Give back exactly the lines of the entries below from the line with "- 60 9.2 Члены" to the line with "- 2/2 Положения, содержащиеся", inclusive, and only those.

• • • • •

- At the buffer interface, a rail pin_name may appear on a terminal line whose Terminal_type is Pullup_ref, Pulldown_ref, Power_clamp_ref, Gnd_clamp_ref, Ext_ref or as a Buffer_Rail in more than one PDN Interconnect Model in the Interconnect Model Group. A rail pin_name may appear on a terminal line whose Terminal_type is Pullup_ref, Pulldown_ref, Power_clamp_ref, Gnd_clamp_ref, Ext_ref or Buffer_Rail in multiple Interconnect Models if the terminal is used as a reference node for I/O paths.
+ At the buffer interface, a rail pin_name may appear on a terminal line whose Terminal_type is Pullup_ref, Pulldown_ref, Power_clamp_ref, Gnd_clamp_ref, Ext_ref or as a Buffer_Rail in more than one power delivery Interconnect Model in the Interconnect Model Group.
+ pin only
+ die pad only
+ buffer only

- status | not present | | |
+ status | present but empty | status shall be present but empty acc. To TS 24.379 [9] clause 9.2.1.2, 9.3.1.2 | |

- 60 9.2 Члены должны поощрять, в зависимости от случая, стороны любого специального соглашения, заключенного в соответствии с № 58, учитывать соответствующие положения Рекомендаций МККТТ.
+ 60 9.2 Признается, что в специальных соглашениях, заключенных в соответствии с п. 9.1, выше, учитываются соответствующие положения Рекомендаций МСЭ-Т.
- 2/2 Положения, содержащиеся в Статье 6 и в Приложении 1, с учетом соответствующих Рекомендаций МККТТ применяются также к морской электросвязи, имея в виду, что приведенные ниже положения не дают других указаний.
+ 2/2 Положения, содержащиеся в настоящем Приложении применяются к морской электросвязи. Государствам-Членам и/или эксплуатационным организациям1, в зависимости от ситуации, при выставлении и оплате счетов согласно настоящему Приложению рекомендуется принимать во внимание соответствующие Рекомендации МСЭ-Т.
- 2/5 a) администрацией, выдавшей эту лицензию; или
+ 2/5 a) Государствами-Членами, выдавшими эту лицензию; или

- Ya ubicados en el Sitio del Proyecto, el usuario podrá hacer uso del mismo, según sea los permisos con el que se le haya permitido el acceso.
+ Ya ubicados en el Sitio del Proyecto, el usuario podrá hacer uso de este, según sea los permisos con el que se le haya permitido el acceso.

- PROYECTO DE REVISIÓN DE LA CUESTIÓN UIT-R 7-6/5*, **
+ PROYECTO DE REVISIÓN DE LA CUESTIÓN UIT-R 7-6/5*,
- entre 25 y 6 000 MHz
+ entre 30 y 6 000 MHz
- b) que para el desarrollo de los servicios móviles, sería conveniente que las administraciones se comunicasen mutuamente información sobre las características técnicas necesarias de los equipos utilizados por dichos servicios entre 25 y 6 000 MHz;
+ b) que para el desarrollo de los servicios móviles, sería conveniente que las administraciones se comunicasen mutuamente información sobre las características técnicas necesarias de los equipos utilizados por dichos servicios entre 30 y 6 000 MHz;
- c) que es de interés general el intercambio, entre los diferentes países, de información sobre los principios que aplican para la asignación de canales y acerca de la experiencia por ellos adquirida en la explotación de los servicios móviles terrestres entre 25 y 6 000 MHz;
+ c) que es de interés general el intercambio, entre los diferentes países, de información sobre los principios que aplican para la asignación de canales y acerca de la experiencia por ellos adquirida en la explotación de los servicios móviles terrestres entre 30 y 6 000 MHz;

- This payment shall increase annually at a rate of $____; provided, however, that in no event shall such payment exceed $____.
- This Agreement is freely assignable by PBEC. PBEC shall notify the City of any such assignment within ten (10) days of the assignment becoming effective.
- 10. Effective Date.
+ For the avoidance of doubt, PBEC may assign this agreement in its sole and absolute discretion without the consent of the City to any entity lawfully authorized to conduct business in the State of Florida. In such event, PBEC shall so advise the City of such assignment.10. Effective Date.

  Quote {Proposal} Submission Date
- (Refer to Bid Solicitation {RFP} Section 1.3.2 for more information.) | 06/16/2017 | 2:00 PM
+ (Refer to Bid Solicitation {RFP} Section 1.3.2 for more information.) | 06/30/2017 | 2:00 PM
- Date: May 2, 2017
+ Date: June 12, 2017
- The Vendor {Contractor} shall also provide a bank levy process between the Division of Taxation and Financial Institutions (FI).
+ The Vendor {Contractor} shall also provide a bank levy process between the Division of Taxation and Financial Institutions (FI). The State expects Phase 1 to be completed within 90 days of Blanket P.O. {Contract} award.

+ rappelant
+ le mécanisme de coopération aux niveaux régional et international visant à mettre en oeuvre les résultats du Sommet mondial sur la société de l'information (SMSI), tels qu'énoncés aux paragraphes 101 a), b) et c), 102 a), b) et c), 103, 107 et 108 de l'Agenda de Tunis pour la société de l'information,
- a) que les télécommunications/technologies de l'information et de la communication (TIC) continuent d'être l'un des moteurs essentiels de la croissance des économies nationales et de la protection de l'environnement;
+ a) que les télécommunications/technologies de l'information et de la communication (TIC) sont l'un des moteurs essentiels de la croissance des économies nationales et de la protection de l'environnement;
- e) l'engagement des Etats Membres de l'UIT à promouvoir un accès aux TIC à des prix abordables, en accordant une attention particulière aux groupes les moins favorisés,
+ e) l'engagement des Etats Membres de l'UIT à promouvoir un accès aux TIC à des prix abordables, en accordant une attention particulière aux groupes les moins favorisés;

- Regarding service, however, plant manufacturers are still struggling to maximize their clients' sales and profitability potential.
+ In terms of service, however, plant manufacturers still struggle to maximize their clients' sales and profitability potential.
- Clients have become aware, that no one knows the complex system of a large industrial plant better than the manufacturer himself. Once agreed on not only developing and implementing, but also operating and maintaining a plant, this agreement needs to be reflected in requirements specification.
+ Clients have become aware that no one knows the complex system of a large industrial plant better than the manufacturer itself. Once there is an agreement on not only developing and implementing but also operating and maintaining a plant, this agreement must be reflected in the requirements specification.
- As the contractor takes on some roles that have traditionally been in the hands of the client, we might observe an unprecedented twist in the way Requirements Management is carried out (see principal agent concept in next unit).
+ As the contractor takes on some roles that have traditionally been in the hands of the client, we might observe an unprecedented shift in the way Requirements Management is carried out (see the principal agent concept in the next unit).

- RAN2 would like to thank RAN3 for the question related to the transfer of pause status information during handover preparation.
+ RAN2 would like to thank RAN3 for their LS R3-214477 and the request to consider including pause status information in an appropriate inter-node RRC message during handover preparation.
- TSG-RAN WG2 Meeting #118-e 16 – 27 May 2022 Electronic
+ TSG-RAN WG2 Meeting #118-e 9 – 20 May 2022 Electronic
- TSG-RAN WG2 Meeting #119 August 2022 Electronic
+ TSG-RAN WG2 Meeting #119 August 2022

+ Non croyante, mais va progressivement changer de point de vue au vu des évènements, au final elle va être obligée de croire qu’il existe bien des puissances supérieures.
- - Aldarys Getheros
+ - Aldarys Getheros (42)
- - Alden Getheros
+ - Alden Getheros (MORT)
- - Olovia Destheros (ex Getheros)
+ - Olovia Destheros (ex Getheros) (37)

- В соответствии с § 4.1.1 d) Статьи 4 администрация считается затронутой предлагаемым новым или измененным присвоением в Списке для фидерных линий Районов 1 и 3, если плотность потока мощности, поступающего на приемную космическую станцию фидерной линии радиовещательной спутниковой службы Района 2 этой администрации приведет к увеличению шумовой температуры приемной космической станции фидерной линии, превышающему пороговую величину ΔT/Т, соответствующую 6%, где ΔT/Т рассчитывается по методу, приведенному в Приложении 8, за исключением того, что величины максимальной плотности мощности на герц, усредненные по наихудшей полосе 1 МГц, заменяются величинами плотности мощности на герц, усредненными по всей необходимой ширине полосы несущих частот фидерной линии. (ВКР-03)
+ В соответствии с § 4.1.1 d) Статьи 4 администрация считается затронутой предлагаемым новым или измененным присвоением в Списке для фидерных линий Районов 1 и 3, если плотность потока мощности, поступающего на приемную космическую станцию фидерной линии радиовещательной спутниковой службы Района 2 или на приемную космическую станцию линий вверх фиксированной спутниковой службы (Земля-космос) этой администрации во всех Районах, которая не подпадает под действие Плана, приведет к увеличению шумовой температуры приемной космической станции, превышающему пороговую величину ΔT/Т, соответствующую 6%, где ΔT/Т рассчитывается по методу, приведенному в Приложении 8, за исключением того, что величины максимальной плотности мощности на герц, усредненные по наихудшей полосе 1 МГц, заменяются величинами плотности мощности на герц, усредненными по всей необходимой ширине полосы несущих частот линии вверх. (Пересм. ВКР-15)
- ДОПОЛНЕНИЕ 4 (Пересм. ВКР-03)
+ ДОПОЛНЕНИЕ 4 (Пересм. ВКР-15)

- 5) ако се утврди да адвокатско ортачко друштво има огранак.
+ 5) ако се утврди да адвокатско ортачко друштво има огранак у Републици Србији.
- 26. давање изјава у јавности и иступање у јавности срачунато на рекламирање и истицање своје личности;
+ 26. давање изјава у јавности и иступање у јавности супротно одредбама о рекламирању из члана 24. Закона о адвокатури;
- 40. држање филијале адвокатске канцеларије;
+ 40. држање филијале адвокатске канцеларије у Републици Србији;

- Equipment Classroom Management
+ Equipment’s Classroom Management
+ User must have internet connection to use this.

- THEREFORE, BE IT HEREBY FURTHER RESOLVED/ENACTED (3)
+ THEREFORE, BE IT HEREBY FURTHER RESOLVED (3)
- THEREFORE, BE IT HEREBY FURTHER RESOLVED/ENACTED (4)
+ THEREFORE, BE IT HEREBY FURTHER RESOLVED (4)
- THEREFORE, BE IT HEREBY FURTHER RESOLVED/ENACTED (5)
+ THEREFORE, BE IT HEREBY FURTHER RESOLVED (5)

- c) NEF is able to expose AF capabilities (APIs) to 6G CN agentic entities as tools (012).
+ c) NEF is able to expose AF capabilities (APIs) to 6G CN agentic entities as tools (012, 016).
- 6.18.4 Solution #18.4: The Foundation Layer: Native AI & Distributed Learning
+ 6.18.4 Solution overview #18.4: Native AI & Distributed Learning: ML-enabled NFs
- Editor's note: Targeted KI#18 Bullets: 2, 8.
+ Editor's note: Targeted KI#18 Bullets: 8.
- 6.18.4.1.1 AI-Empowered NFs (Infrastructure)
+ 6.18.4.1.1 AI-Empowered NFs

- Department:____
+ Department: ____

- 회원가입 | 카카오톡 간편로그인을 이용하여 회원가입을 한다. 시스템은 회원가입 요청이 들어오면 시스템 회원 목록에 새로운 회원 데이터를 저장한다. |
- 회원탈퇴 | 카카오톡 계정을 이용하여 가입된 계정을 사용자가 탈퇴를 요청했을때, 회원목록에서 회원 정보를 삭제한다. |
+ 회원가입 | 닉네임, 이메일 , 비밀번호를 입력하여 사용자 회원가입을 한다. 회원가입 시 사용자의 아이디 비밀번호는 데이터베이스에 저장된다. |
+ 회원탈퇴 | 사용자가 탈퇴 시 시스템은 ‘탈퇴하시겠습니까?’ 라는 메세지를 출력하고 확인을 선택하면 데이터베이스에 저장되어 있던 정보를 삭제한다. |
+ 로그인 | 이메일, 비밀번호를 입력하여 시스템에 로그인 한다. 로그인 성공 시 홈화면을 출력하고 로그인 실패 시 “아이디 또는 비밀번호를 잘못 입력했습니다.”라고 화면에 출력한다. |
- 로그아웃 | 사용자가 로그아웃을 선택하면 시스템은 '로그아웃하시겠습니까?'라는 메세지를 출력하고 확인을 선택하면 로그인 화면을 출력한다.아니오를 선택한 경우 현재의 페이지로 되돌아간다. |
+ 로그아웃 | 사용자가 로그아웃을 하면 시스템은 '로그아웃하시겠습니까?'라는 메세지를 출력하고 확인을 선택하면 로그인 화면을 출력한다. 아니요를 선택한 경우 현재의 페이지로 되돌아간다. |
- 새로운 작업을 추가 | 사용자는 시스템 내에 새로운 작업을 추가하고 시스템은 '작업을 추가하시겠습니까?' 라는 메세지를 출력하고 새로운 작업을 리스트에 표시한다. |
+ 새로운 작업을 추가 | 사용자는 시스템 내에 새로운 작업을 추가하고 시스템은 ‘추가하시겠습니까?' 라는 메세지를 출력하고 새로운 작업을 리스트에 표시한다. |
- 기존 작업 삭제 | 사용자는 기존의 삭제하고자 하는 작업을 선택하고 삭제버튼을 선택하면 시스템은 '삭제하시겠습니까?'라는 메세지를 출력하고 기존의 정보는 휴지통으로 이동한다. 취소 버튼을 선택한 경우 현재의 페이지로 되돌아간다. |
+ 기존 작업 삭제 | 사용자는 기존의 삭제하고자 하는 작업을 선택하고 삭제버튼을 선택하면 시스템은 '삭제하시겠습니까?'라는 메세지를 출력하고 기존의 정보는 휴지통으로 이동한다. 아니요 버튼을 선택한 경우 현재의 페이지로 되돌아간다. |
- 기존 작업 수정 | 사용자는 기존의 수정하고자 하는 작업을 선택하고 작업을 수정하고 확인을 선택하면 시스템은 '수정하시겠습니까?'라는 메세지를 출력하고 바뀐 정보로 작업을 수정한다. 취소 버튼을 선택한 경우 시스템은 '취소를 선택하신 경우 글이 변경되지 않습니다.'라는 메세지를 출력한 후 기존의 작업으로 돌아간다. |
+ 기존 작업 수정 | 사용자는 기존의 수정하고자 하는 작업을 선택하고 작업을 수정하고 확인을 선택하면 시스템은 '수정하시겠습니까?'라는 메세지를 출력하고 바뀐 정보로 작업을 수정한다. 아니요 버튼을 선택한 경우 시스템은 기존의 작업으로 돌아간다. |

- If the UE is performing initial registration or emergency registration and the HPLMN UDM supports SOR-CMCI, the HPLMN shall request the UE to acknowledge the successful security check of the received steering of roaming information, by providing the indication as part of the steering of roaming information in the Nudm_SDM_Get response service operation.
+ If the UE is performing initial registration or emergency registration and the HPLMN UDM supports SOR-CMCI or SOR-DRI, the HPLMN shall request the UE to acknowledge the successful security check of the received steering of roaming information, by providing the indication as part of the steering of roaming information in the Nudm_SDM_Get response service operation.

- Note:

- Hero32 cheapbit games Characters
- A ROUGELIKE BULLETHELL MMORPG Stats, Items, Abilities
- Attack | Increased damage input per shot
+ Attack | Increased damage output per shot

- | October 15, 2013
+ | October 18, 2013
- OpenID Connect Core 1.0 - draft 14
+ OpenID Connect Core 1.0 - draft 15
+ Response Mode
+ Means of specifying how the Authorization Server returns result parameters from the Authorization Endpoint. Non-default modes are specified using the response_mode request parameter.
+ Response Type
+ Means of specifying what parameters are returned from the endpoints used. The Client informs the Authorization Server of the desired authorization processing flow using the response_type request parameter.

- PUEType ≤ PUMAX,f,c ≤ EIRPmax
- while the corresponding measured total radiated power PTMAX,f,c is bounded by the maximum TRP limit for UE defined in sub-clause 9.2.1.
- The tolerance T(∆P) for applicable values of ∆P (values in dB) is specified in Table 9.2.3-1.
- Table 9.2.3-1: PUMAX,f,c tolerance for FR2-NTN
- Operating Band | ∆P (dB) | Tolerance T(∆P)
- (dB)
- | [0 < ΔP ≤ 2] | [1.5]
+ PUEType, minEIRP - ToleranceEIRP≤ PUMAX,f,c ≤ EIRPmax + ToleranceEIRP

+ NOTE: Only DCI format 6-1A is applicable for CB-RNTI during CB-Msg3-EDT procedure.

• • • • •

* [Result of this exercise]
- 60 9.2 Члены должны поощрять, в зависимости от случая, стороны любого специального соглашения, заключенного в соответствии с № 58, учитывать соответствующие положения Рекомендаций МККТТ.
+ 60 9.2 Признается, что в специальных соглашениях, заключенных в соответствии с п. 9.1, выше, учитываются соответствующие положения Рекомендаций МСЭ-Т.
- 2/2 Положения, содержащиеся в Статье 6 и в Приложении 1, с учетом соответствующих Рекомендаций МККТТ применяются также к морской электросвязи, имея в виду, что приведенные ниже положения не дают других указаний.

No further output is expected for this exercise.